== Instructions for the task ==
Quote the entries below from the line with "(123, 379) none" through the line with "(159, 540) none", both ends included, and only those lines.

== Source data ==
╔══
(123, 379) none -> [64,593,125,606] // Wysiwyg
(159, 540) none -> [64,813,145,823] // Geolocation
╚══
╔══
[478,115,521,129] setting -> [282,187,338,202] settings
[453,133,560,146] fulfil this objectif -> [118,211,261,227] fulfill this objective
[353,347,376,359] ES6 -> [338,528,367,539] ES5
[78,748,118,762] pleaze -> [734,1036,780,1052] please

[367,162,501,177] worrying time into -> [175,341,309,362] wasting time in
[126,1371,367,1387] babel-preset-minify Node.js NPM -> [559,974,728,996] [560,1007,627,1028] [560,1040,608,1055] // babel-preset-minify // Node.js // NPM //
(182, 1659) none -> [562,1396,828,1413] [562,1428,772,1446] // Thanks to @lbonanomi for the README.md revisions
╚══
== Expected output ==
(123, 379) none -> [64,593,125,606] // Wysiwyg
(159, 540) none -> [64,813,145,823] // Geolocation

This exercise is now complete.